REQUIRED ACTION: Which lines of the records below contain the word "types"? Report each of them in full.

*** MATERIALS PROVIDED Section Begins ***

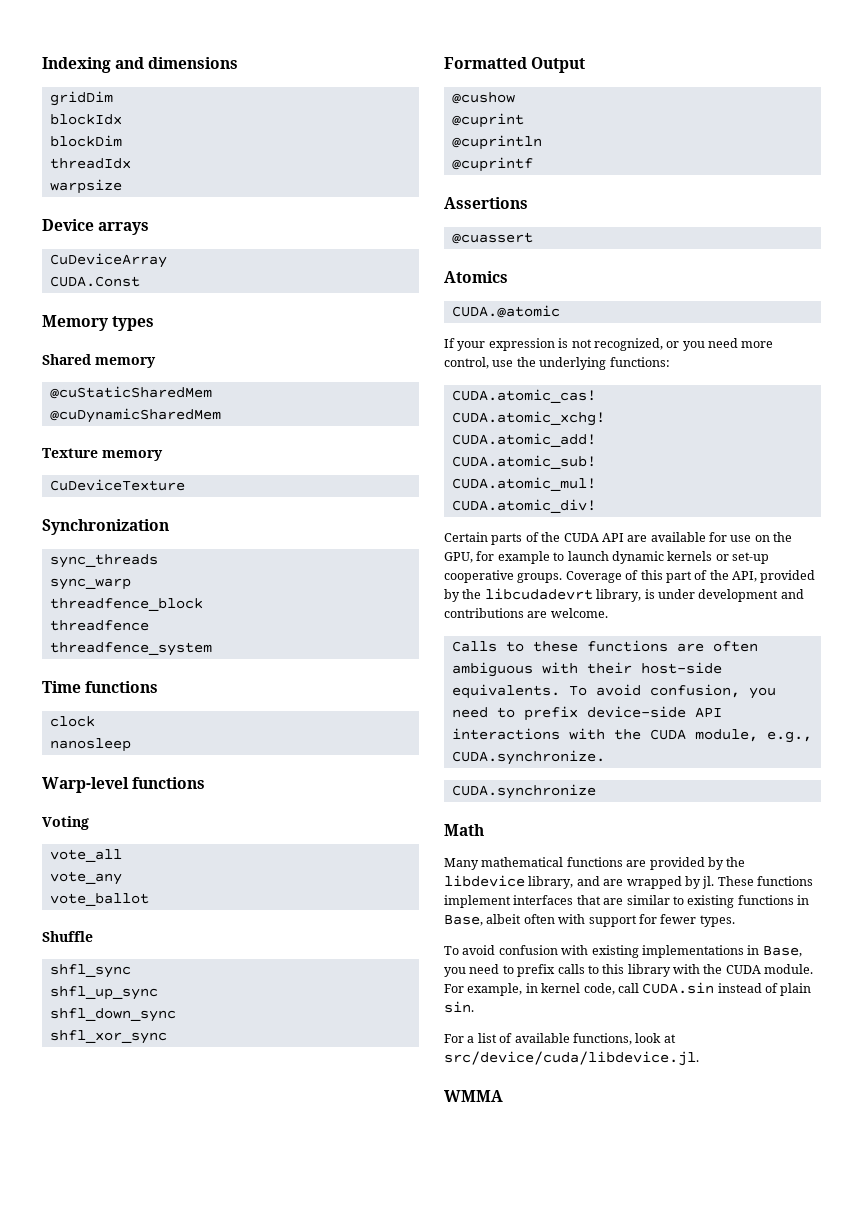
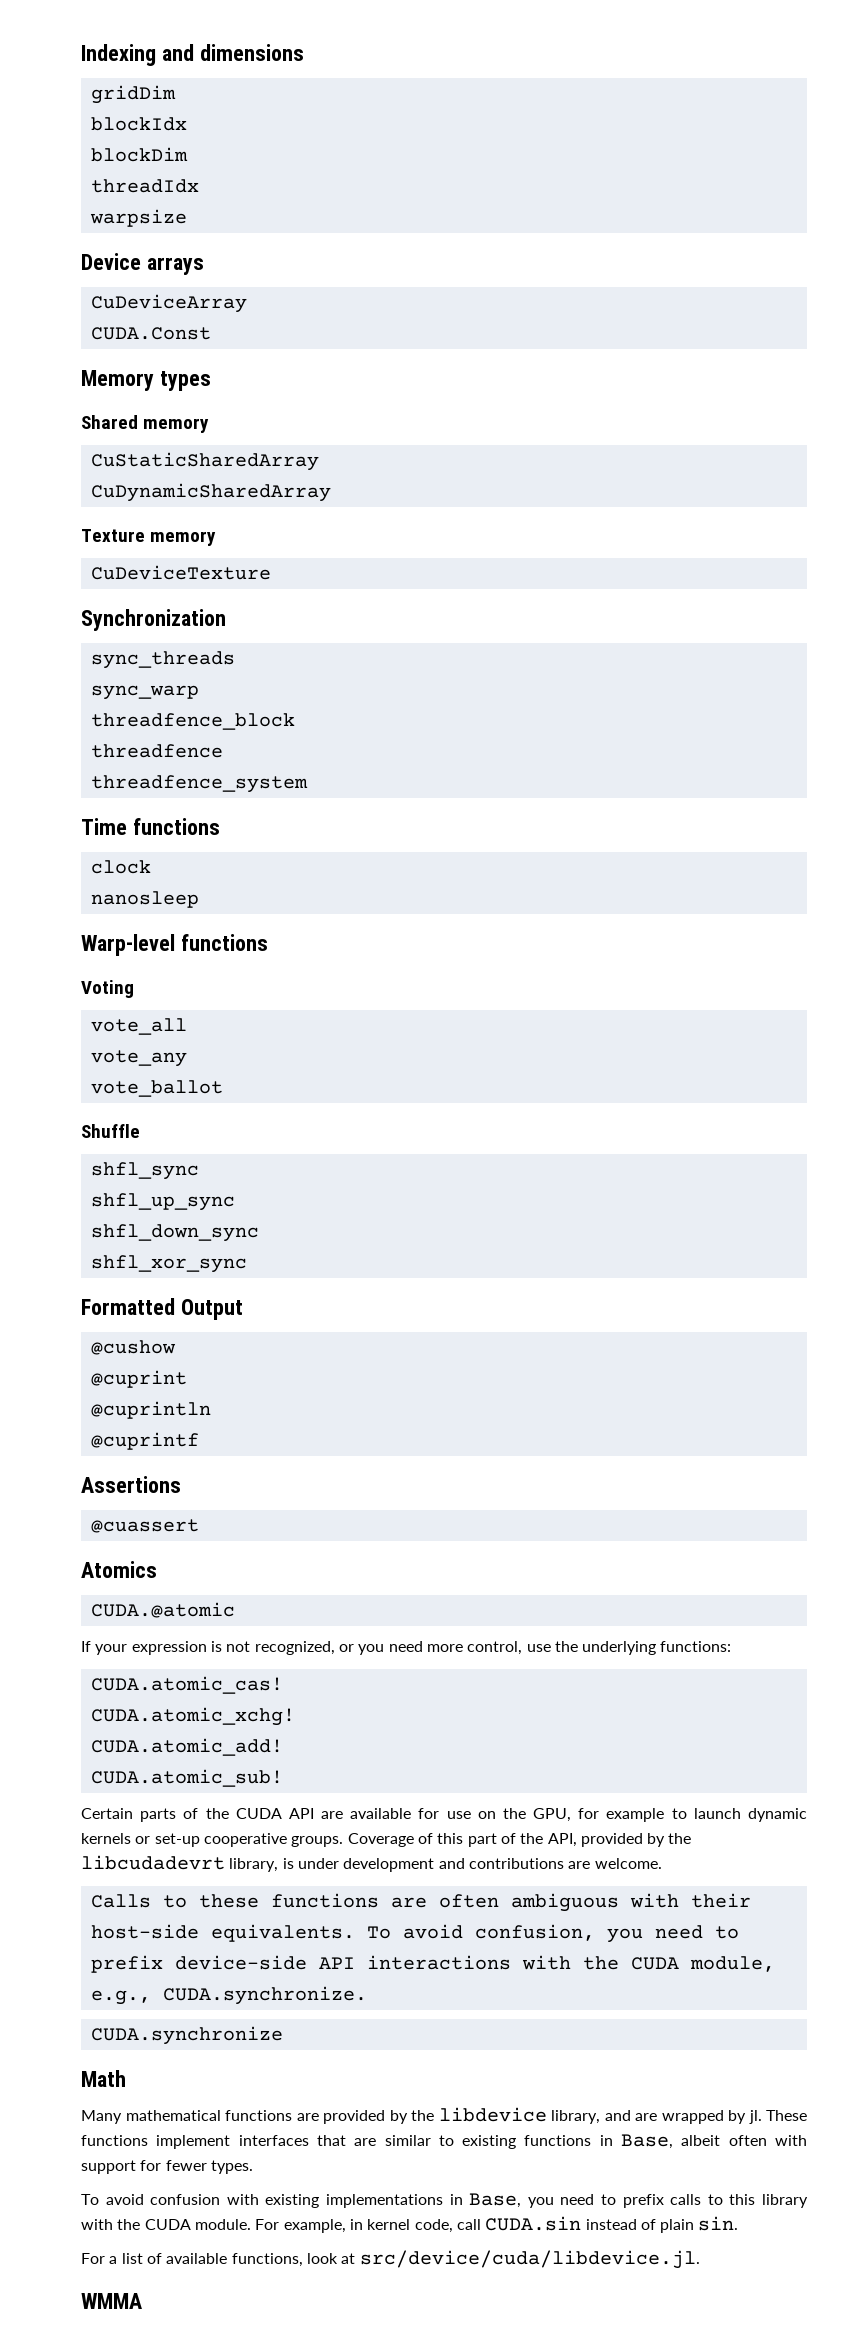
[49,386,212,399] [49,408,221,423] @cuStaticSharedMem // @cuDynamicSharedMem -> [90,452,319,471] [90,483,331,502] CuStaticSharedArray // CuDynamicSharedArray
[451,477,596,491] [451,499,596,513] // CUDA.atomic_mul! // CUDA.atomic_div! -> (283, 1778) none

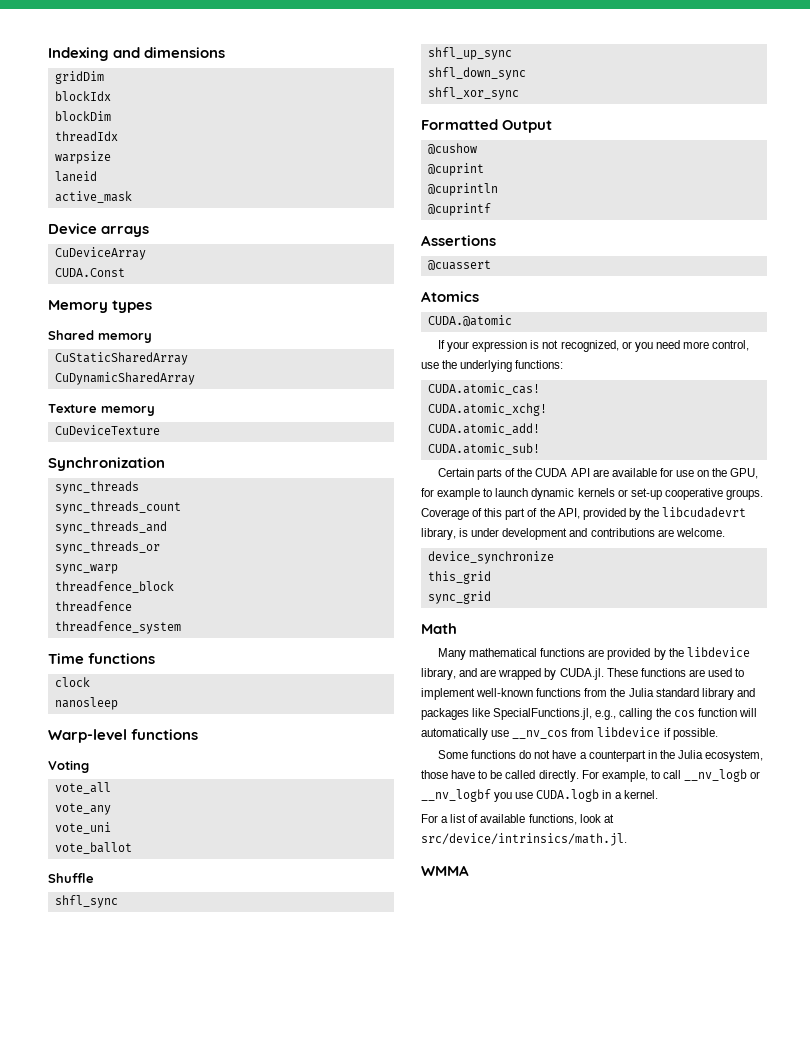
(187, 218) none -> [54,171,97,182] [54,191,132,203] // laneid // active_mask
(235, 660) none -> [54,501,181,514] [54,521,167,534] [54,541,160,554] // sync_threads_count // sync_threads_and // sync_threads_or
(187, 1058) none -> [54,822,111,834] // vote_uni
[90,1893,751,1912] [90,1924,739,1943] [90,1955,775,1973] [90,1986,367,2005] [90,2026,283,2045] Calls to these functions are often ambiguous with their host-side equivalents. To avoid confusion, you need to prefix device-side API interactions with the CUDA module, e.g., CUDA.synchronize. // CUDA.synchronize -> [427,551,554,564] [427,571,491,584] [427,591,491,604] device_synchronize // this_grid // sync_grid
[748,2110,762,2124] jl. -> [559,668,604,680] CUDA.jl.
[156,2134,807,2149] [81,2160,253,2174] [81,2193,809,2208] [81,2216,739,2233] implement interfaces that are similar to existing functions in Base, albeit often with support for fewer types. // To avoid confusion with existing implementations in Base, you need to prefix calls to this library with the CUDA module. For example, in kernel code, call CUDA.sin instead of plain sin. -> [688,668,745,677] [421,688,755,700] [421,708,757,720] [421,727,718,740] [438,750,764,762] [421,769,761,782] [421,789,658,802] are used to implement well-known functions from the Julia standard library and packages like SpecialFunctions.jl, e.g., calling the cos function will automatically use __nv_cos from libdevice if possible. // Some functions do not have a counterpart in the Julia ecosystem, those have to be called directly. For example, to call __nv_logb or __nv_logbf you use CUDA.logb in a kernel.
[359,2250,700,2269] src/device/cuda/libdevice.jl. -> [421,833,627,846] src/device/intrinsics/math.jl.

*** MATERIALS PROVIDED Section Ends ***
*** MATERIALS PROVIDED Section Begins ***

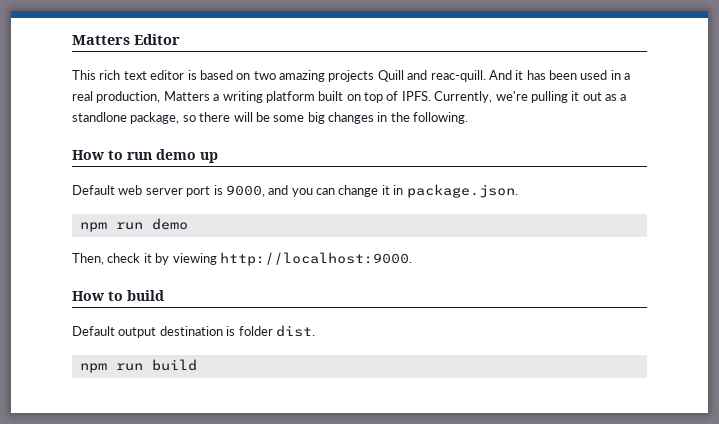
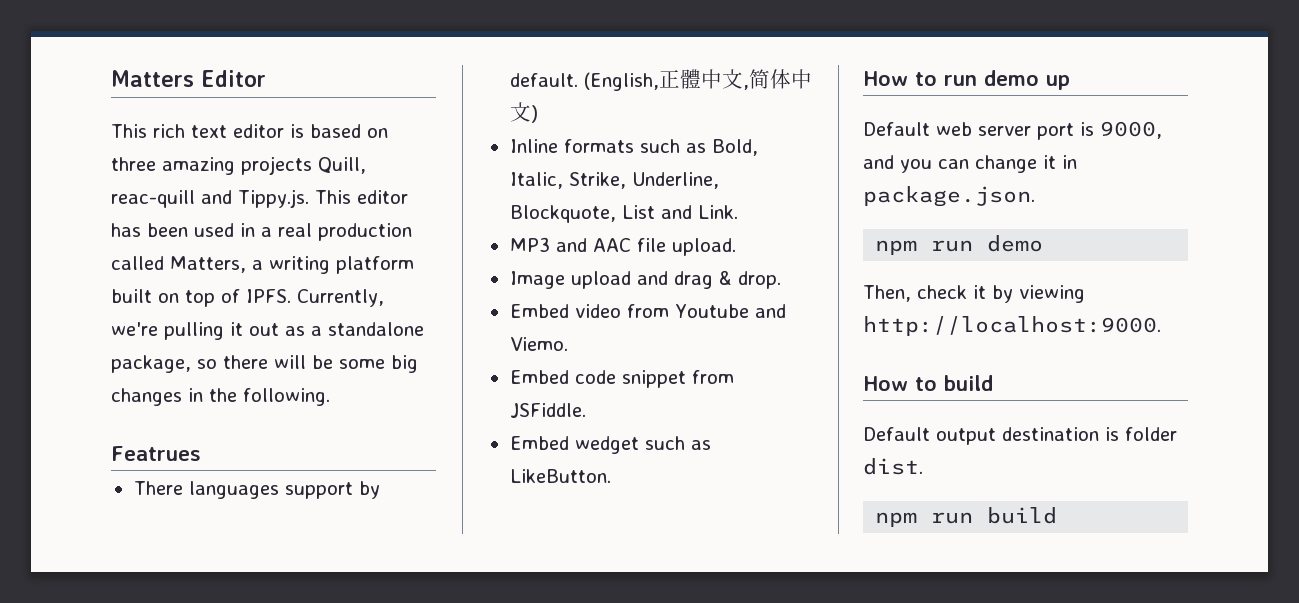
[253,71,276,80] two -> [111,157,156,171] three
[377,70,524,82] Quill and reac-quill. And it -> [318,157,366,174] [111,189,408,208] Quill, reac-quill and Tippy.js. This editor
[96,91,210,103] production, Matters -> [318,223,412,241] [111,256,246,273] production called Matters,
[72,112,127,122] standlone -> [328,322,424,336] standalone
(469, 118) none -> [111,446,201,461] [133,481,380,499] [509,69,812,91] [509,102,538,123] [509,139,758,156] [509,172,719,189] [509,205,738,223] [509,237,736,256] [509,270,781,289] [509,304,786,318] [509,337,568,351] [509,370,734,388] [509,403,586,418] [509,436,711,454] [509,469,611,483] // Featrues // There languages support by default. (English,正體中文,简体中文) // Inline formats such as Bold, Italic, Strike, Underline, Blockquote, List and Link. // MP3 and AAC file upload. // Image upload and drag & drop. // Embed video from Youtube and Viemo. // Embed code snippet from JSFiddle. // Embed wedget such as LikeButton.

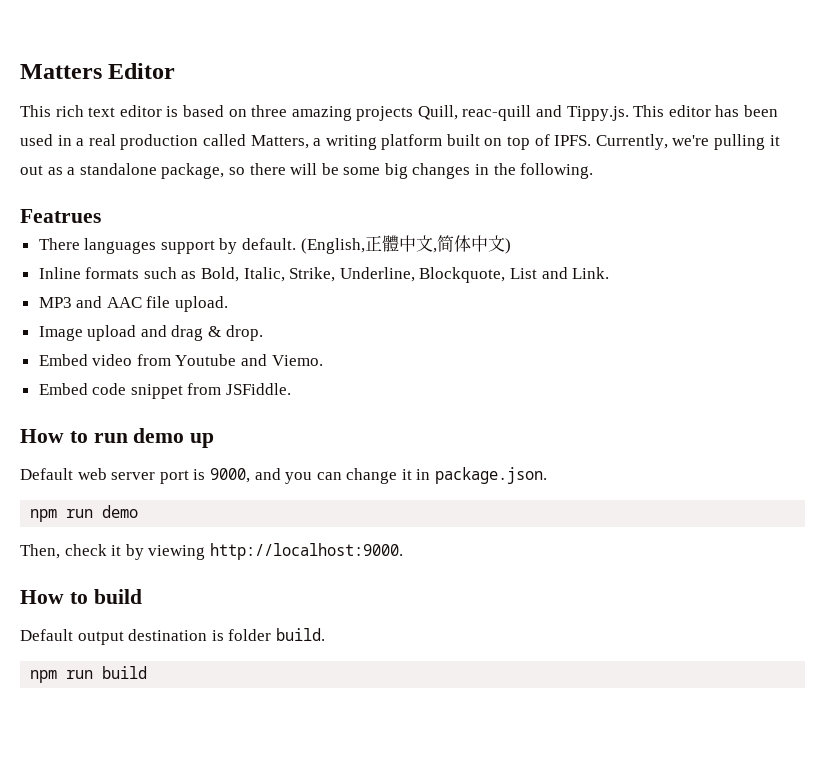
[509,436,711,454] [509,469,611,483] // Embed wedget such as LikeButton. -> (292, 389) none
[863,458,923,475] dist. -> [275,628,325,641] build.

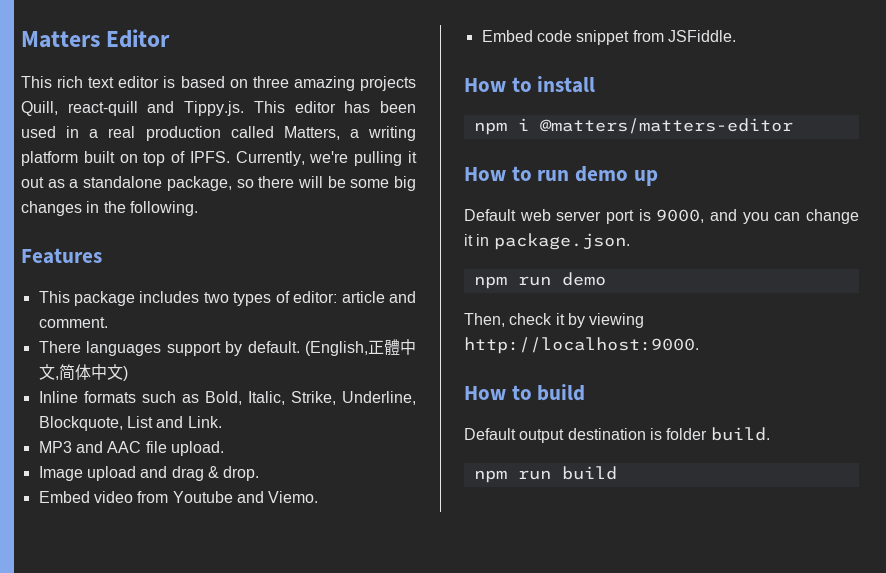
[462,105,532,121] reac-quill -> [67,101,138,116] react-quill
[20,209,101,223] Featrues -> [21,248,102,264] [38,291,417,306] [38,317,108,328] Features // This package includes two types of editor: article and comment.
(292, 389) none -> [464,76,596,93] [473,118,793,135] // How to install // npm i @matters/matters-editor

*** MATERIALS PROVIDED Section Ends ***
*** MATERIALS PROVIDED Section Begins ***

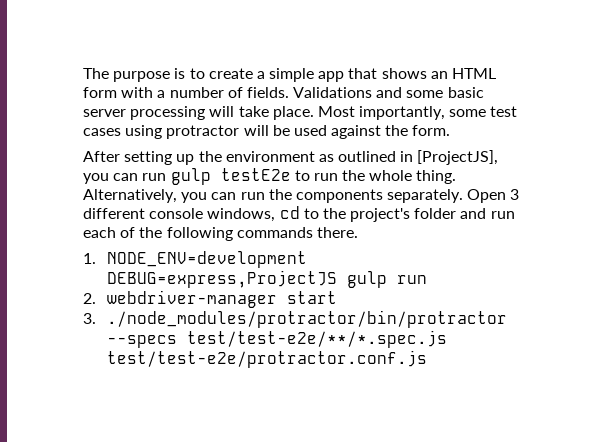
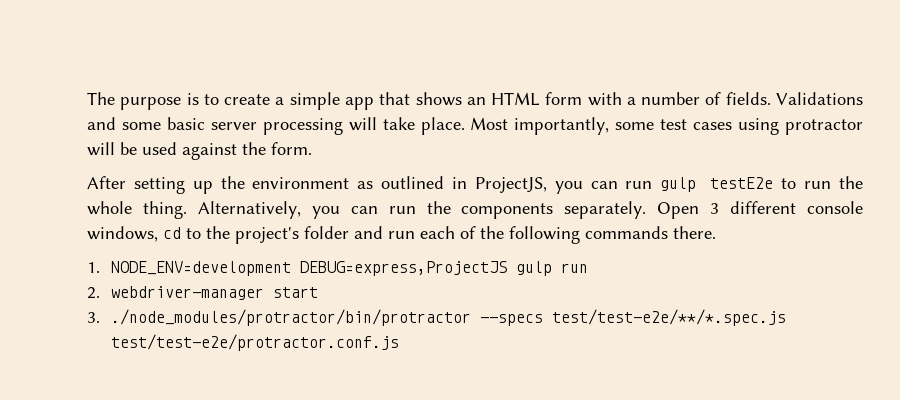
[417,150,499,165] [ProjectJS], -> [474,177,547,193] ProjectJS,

*** MATERIALS PROVIDED Section Ends ***

THE ANSWER:
[156,2134,807,2149] [81,2160,253,2174] [81,2193,809,2208] [81,2216,739,2233] implement interfaces that are similar to existing functions in Base, albeit often with support for fewer types. // To avoid confusion with existing implementations in Base, you need to prefix calls to this library with the CUDA module. For example, in kernel code, call CUDA.sin instead of plain sin. -> [688,668,745,677] [421,688,755,700] [421,708,757,720] [421,727,718,740] [438,750,764,762] [421,769,761,782] [421,789,658,802] are used to implement well-known functions from the Julia standard library and packages like SpecialFunctions.jl, e.g., calling the cos function will automatically use __nv_cos from libdevice if possible. // Some functions do not have a counterpart in the Julia ecosystem, those have to be called directly. For example, to call __nv_logb or __nv_logbf you use CUDA.logb in a kernel.
[20,209,101,223] Featrues -> [21,248,102,264] [38,291,417,306] [38,317,108,328] Features // This package includes two types of editor: article and comment.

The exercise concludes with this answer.